» Work to be completed: Go through the data line by line. Copy each one holding the string "class".

Front-end code change data
----
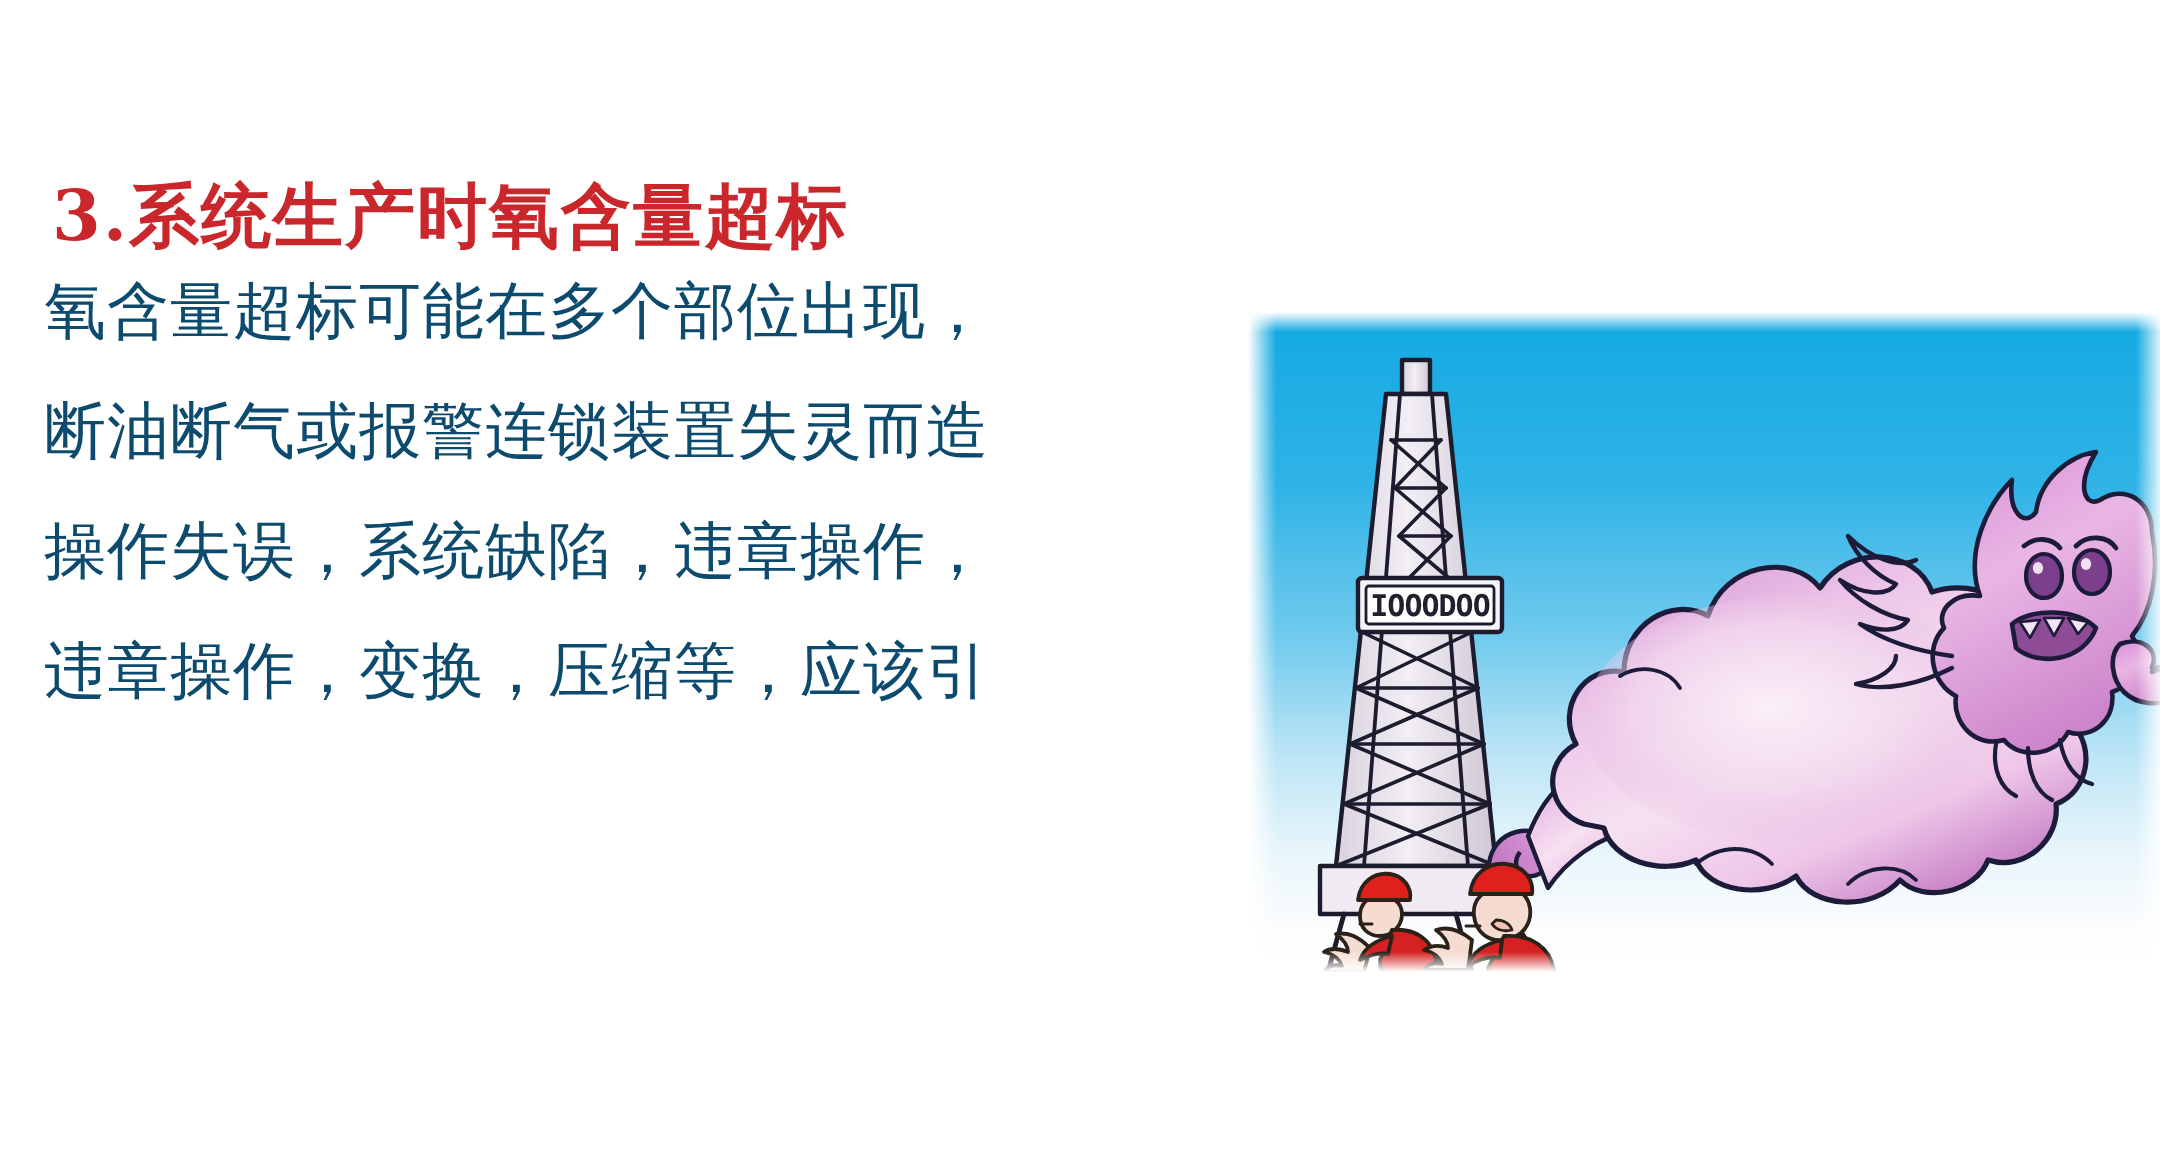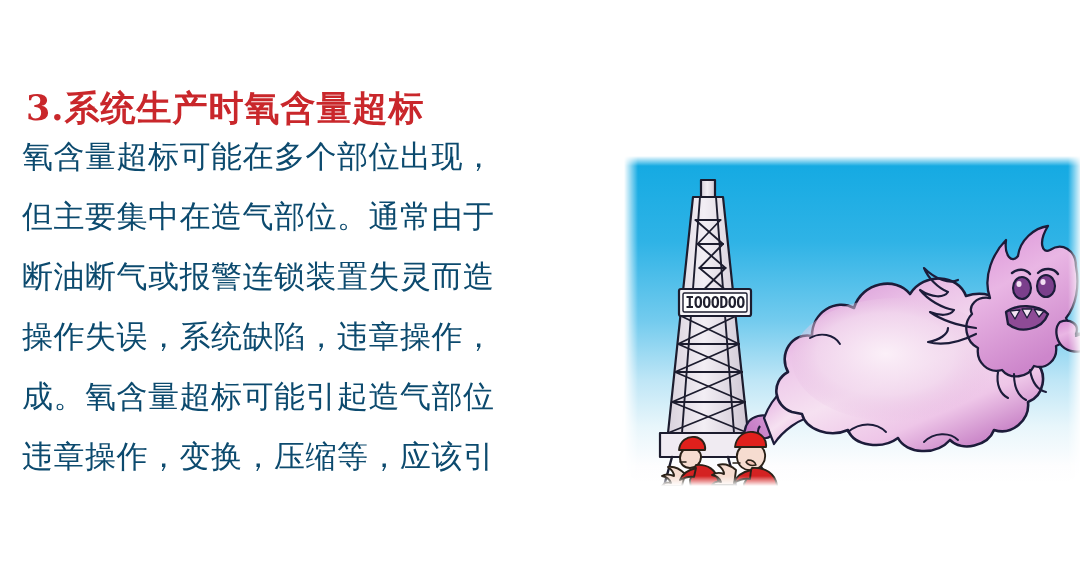--- a/index.html
+++ b/index.html
@@ -106,7 +106,6 @@
 
     <div id="body-text">
       <span class="body-line">氧含量超标可能在多个部位出现，</span>
-      <span class="body-line">但主要集中在造气部位。通常由于</span>
       <span class="body-line">断油断气或报警连锁装置失灵而造</span>
       <span class="body-line">操作失误，系统缺陷，违章操作，</span>
       <span class="body-line">成。氧含量超标可能引起造气部位</span>

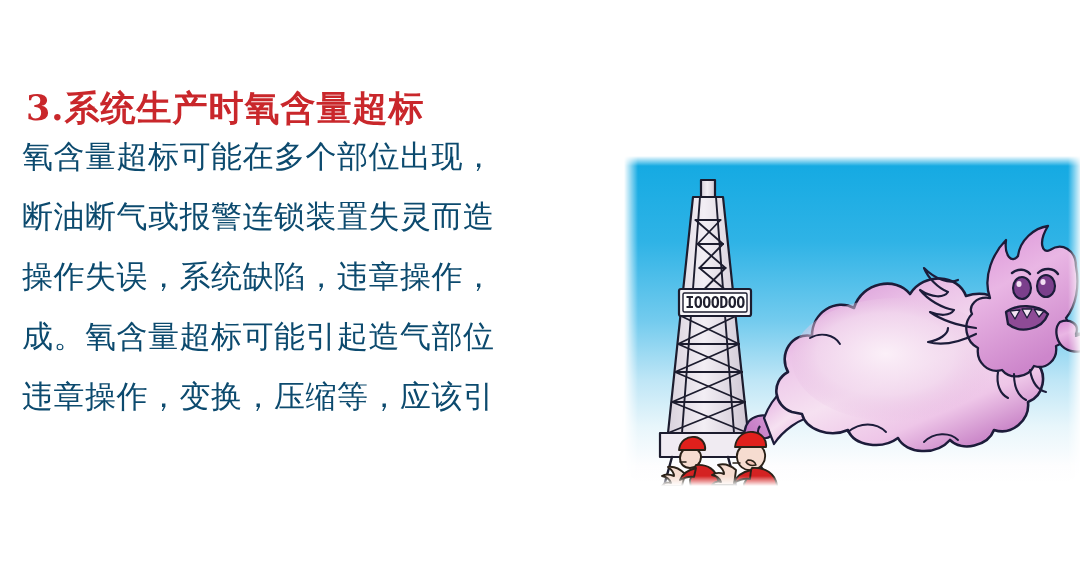--- a/index.html
+++ b/index.html
@@ -108,7 +108,6 @@
       <span class="body-line">氧含量超标可能在多个部位出现，</span>
       <span class="body-line">断油断气或报警连锁装置失灵而造</span>
       <span class="body-line">操作失误，系统缺陷，违章操作，</span>
-      <span class="body-line">成。氧含量超标可能引起造气部位</span>
       <span class="body-line">违章操作，变换，压缩等，应该引</span>
     </div>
----
» Task output:
       <span class="body-line">氧含量超标可能在多个部位出现，</span>
-      <span class="body-line">但主要集中在造气部位。通常由于</span>
       <span class="body-line">断油断气或报警连锁装置失灵而造</span>
       <span class="body-line">操作失误，系统缺陷，违章操作，</span>
       <span class="body-line">成。氧含量超标可能引起造气部位</span>
       <span class="body-line">氧含量超标可能在多个部位出现，</span>
       <span class="body-line">断油断气或报警连锁装置失灵而造</span>
       <span class="body-line">操作失误，系统缺陷，违章操作，</span>
-      <span class="body-line">成。氧含量超标可能引起造气部位</span>
       <span class="body-line">违章操作，变换，压缩等，应该引</span>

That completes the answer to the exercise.